▶ TASK BRIEF: Using the data below, return every line that holds the word "Native".

──────── DATA SUPPLIED ────────

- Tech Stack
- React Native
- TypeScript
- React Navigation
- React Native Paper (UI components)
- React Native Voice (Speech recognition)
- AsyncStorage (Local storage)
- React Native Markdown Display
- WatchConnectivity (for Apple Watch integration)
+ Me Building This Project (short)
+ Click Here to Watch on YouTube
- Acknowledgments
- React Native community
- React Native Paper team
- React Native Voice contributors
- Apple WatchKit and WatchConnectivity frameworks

────────
──────── DATA SUPPLIED ────────

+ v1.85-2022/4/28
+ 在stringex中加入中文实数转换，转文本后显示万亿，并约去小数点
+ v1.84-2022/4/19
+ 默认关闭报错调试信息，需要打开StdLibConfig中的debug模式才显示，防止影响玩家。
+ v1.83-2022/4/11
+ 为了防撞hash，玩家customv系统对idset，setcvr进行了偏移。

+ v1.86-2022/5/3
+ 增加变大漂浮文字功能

────────

▶ TASK SOLUTION:
- React Native
- React Native Paper (UI components)
- React Native Voice (Speech recognition)
- React Native Markdown Display
- React Native community
- React Native Paper team
- React Native Voice contributors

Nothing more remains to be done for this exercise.